Extract the first line through the line containing "Sexy Time Melissa" from the listing below, exactly as written.

*-*-*

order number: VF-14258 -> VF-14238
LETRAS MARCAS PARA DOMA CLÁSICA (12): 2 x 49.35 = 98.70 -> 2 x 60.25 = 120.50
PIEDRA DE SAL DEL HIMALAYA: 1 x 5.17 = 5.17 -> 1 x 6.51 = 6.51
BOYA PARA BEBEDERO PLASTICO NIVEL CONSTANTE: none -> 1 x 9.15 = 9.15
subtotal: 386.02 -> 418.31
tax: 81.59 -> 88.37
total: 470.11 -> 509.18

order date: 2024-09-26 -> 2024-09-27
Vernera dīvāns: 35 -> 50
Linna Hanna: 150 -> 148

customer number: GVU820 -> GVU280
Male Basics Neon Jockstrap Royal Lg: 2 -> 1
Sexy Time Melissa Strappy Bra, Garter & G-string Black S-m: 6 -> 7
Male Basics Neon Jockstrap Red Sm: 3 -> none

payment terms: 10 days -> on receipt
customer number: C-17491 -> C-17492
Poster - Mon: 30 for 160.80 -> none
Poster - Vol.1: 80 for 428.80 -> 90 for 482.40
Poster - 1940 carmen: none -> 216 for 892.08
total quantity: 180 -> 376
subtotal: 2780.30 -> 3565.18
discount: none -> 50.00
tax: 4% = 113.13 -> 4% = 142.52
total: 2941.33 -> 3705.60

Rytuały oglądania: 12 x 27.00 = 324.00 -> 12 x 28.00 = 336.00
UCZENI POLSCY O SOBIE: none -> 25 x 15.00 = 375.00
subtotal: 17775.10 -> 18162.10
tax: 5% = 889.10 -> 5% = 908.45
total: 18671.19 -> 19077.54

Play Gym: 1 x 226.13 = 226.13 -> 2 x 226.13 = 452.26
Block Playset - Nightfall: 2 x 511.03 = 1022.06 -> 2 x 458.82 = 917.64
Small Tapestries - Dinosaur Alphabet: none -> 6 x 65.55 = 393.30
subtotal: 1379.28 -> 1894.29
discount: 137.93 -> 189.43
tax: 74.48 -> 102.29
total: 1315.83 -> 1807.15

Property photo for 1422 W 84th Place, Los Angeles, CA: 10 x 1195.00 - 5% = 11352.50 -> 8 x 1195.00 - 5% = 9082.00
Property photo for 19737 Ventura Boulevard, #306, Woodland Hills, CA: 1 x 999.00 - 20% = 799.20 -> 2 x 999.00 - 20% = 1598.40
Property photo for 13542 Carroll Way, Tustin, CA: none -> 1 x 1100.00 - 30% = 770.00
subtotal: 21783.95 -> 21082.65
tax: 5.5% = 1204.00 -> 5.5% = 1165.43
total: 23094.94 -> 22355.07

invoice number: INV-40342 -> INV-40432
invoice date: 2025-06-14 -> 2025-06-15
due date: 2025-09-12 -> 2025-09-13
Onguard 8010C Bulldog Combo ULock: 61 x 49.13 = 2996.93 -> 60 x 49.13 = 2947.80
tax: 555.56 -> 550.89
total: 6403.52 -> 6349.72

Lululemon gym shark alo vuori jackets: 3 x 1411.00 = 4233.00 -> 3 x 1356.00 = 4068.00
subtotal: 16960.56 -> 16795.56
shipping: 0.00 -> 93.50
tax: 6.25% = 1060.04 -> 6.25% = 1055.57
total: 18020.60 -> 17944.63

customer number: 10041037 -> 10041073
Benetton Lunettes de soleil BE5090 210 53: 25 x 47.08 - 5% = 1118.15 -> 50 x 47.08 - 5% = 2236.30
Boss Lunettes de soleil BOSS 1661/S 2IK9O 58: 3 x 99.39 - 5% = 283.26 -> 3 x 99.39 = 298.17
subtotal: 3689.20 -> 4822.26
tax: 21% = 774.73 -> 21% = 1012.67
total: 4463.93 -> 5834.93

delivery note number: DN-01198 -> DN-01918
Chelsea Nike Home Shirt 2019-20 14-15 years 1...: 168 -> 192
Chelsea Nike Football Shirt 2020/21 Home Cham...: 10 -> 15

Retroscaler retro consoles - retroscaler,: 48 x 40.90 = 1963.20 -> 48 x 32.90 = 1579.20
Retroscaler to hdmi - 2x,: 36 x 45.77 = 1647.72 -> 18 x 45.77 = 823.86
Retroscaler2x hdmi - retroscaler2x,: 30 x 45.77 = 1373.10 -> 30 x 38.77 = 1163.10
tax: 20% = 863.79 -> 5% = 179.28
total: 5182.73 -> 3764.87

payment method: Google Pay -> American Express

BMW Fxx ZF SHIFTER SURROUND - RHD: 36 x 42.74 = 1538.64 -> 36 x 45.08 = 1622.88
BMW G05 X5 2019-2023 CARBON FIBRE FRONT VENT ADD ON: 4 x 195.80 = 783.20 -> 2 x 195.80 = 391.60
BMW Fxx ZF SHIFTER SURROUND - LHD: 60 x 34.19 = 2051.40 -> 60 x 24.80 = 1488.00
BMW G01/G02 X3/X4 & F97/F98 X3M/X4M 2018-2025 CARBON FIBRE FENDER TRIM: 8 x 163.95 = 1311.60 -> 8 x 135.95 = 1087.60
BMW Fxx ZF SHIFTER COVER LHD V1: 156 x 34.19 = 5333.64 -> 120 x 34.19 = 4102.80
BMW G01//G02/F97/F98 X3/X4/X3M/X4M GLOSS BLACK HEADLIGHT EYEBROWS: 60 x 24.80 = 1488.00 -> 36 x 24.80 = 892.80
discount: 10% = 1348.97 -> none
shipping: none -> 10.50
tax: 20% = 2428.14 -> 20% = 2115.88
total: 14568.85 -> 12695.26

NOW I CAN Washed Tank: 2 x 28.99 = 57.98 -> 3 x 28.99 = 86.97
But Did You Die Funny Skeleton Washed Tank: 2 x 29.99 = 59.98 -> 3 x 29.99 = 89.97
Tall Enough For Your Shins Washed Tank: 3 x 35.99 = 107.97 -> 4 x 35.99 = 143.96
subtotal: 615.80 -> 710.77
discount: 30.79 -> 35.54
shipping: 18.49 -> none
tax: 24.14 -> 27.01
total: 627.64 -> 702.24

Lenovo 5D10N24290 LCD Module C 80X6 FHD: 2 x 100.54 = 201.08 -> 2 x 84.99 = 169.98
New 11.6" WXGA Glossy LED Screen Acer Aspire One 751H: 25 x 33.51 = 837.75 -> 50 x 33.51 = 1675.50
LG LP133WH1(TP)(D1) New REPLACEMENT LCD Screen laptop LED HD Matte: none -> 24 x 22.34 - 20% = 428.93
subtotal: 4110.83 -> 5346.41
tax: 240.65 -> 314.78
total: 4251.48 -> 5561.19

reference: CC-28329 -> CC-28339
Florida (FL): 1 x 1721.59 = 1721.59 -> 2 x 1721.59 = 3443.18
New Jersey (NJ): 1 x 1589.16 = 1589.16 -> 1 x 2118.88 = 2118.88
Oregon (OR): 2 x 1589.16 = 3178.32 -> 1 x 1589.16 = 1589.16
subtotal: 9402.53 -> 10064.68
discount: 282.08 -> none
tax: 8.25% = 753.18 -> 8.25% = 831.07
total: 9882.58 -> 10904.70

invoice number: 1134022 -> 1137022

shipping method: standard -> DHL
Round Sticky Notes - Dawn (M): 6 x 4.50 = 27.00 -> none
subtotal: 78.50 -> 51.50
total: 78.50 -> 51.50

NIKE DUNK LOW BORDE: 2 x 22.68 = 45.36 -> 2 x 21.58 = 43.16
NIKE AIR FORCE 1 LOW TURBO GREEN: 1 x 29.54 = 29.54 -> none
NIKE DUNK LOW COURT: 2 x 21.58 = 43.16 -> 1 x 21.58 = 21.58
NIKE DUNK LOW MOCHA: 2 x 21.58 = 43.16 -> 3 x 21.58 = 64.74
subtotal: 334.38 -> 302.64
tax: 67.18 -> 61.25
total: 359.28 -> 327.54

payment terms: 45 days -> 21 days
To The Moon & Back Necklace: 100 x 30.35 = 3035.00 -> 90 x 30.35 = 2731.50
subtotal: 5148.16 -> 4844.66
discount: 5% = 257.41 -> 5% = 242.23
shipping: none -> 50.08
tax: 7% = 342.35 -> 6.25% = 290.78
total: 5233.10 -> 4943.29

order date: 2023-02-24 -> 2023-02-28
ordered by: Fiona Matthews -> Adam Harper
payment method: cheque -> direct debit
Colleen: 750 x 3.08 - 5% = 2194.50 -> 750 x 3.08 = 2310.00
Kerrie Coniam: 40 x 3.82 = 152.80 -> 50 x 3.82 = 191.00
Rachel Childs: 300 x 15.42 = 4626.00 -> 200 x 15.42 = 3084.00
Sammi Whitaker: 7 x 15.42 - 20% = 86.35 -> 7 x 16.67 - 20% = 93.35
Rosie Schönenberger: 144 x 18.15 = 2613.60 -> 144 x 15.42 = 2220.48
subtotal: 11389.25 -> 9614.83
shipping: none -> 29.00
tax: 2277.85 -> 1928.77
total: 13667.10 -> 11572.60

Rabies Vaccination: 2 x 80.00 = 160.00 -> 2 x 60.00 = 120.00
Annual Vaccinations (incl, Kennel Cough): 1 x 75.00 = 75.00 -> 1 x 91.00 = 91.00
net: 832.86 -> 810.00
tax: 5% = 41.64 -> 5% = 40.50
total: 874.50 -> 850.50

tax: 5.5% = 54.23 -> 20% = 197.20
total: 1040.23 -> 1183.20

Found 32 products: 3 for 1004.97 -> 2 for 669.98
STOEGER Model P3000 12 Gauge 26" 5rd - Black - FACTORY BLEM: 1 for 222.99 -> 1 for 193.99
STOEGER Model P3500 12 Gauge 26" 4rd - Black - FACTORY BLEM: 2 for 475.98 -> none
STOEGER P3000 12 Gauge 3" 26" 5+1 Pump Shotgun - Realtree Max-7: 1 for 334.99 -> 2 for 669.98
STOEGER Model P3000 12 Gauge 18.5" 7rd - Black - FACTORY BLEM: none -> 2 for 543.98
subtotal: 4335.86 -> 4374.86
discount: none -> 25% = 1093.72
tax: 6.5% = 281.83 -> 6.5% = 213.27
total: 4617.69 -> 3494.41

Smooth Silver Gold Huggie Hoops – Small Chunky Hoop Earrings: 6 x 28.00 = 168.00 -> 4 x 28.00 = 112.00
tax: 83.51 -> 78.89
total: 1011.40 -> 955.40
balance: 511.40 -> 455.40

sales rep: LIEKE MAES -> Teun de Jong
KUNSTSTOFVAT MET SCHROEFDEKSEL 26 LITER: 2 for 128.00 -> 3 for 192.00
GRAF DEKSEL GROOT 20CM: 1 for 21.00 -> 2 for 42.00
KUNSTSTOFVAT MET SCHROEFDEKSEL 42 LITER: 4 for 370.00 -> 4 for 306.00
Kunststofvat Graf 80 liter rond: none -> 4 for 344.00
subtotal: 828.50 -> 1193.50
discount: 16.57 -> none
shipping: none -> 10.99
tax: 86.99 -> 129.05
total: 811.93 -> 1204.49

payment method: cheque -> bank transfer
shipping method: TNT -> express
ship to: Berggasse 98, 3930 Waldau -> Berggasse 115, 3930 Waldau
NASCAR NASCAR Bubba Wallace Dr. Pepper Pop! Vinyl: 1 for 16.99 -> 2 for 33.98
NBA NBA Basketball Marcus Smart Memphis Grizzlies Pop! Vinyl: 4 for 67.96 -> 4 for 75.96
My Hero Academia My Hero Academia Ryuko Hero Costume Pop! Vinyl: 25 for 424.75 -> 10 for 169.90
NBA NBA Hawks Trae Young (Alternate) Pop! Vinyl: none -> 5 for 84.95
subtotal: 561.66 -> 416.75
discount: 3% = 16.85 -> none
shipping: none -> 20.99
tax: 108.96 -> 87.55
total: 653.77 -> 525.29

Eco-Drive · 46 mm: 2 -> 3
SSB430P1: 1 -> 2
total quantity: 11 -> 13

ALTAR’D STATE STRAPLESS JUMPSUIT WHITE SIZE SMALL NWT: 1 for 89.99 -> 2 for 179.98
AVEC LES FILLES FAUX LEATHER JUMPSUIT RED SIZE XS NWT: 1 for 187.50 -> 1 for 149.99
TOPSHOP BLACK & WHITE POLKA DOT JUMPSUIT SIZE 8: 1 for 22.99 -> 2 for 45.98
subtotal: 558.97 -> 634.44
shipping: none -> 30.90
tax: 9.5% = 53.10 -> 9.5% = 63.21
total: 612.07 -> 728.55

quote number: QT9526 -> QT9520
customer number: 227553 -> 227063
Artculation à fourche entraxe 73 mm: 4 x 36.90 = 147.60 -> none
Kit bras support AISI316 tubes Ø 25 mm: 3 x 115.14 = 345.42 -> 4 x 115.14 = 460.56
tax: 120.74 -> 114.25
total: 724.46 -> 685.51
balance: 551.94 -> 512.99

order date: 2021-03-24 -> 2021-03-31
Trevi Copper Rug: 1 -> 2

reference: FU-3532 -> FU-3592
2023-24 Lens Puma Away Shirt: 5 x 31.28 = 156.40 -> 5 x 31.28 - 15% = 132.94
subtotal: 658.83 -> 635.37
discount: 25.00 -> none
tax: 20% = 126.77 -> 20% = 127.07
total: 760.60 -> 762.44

*-*-*

*Output*.
order number: VF-14258 -> VF-14238
LETRAS MARCAS PARA DOMA CLÁSICA (12): 2 x 49.35 = 98.70 -> 2 x 60.25 = 120.50
PIEDRA DE SAL DEL HIMALAYA: 1 x 5.17 = 5.17 -> 1 x 6.51 = 6.51
BOYA PARA BEBEDERO PLASTICO NIVEL CONSTANTE: none -> 1 x 9.15 = 9.15
subtotal: 386.02 -> 418.31
tax: 81.59 -> 88.37
total: 470.11 -> 509.18

order date: 2024-09-26 -> 2024-09-27
Vernera dīvāns: 35 -> 50
Linna Hanna: 150 -> 148

customer number: GVU820 -> GVU280
Male Basics Neon Jockstrap Royal Lg: 2 -> 1
Sexy Time Melissa Strappy Bra, Garter & G-string Black S-m: 6 -> 7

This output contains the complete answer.